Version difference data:
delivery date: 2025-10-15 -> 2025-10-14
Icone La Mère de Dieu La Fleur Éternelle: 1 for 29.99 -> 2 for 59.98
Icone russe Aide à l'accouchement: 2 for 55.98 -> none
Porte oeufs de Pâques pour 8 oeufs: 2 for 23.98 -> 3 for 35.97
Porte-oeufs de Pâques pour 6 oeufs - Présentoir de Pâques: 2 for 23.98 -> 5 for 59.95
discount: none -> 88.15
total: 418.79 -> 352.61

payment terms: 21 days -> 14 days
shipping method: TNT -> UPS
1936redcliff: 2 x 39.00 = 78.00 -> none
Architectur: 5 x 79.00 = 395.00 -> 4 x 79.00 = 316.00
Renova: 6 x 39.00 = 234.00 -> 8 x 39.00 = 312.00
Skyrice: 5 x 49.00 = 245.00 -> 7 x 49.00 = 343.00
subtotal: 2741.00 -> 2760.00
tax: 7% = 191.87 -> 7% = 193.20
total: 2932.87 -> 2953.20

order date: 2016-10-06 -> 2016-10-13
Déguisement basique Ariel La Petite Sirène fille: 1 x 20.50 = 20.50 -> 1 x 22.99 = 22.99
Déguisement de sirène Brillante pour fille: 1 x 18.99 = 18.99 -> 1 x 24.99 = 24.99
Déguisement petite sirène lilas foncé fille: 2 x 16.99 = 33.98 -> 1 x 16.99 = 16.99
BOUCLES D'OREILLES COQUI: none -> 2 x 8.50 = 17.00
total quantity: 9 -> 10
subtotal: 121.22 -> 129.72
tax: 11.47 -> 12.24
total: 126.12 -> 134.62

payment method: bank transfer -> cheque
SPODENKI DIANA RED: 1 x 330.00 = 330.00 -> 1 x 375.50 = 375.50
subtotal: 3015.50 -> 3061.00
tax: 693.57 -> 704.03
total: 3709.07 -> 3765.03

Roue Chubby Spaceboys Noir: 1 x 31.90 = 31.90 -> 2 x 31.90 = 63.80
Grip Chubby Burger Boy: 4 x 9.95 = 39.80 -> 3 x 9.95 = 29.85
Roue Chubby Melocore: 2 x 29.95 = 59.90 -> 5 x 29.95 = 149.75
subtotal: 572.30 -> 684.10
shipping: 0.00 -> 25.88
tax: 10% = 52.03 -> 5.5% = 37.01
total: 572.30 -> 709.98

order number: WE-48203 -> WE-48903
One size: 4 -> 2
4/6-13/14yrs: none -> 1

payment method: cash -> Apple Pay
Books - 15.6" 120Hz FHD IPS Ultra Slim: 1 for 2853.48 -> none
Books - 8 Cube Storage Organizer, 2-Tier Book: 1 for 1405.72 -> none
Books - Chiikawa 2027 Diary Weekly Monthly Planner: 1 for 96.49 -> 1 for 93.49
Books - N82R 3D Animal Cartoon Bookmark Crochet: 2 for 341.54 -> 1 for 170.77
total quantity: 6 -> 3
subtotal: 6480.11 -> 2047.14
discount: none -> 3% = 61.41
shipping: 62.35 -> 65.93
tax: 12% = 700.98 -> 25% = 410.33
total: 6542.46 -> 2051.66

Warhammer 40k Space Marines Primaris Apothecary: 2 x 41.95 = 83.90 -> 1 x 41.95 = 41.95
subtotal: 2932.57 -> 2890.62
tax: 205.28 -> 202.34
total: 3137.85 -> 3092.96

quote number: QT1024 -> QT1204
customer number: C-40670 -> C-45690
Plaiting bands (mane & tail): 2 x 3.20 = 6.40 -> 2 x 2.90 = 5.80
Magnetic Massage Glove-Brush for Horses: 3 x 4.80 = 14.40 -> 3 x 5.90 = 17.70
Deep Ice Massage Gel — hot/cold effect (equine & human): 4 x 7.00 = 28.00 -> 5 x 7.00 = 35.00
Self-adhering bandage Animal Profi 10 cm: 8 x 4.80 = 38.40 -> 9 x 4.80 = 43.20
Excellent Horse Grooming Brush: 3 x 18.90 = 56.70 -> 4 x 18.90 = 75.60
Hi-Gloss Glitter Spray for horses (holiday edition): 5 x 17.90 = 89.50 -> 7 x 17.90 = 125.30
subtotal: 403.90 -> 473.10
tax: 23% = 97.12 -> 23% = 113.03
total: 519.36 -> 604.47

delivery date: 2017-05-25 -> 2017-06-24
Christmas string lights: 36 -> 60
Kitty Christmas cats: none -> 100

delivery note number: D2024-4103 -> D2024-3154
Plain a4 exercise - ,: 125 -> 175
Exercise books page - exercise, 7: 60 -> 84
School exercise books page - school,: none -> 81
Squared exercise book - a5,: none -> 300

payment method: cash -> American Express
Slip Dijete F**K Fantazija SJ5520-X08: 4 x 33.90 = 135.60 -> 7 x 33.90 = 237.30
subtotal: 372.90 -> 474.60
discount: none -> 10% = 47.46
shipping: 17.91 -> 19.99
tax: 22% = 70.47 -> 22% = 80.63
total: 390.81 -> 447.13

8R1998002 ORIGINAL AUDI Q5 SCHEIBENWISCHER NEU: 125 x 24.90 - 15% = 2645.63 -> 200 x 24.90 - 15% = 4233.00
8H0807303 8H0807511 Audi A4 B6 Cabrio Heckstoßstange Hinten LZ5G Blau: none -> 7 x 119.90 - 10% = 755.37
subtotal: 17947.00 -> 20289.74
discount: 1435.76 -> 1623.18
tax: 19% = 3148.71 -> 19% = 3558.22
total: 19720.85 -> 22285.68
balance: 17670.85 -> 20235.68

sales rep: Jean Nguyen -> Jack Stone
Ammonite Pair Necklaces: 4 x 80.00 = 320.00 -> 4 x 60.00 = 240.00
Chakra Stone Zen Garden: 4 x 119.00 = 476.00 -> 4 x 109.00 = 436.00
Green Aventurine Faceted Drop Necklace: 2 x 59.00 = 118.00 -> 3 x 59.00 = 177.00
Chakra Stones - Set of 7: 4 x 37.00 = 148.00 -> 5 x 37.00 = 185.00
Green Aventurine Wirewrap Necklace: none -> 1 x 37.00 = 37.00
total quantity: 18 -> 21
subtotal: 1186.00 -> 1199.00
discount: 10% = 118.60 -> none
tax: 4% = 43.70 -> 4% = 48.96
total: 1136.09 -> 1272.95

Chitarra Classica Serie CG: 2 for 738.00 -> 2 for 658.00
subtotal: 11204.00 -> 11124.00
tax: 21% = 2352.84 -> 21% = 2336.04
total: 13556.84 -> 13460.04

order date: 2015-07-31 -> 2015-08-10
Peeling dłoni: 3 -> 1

What you will do:
Copy exactly the line that contains "subtotal: 1186.00 -> 1199.00" and every line after it, up to and including the last line of the records.

Result below:
subtotal: 1186.00 -> 1199.00
discount: 10% = 118.60 -> none
tax: 4% = 43.70 -> 4% = 48.96
total: 1136.09 -> 1272.95

Chitarra Classica Serie CG: 2 for 738.00 -> 2 for 658.00
subtotal: 11204.00 -> 11124.00
tax: 21% = 2352.84 -> 21% = 2336.04
total: 13556.84 -> 13460.04

order date: 2015-07-31 -> 2015-08-10
Peeling dłoni: 3 -> 1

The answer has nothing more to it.